| Directions for this task |
Scan the records for lines with the string "none". Say how many there are, and add nothing.
*** Data for this task ***
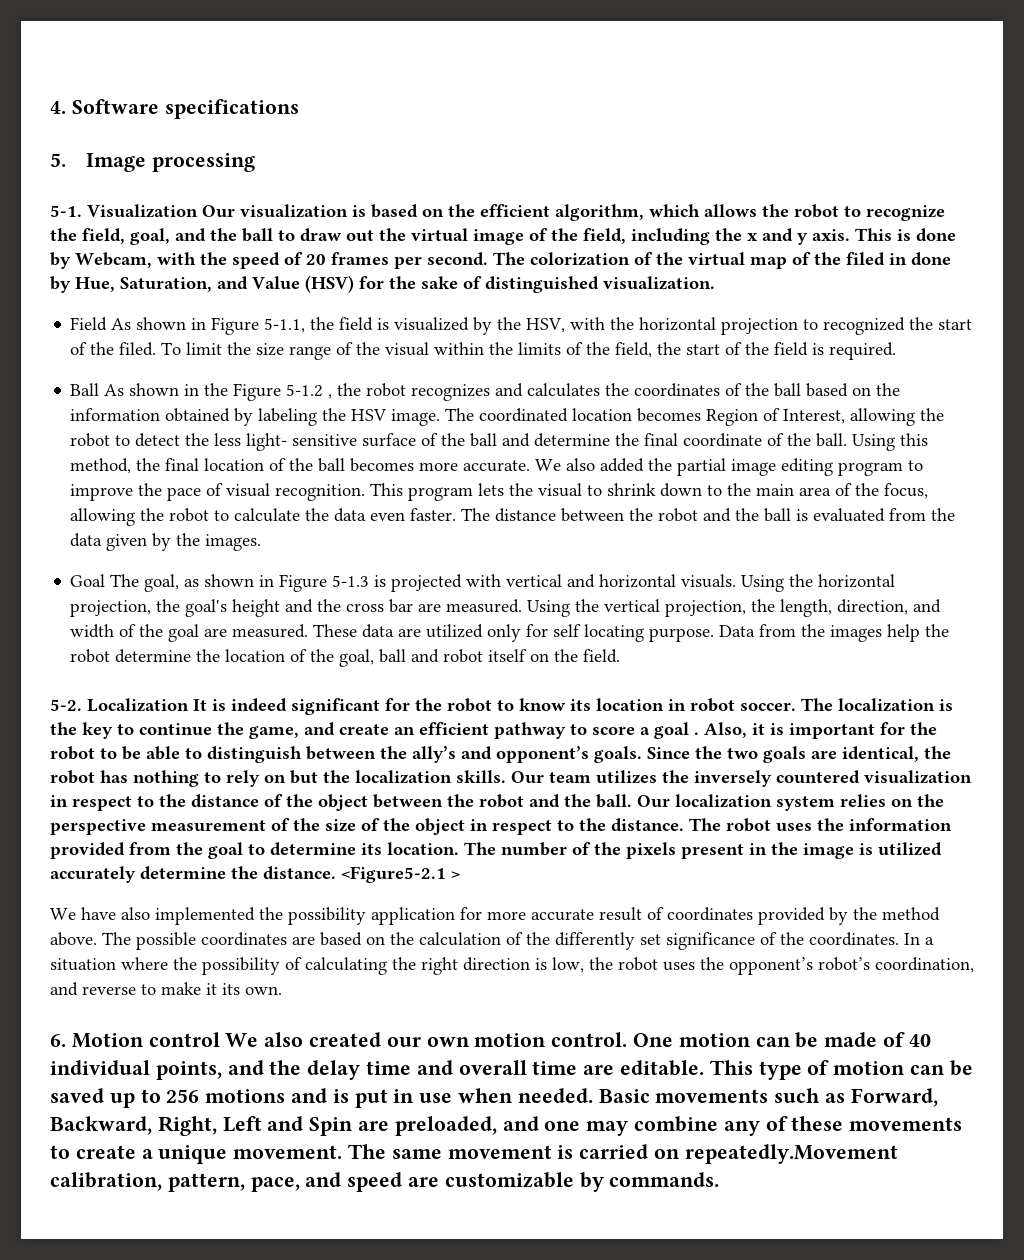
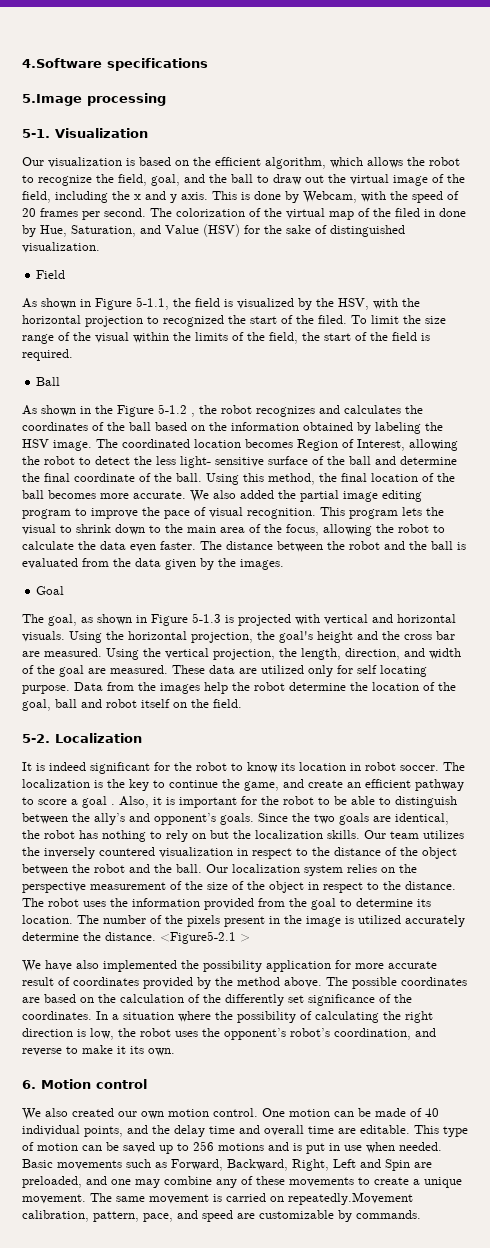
[50,99,159,114] 4. Software -> [22,58,102,68] 4.Software
[50,153,146,172] 5. Image -> [22,94,82,106] 5.Image
(198, 211) none -> (148, 133) //
(108, 324) none -> (66, 274) //
(100, 389) none -> (61, 381) //
(106, 580) none -> (65, 590) //
(189, 705) none -> (142, 738) //
(220, 1039) none -> (147, 1084) //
***
| Reply |
6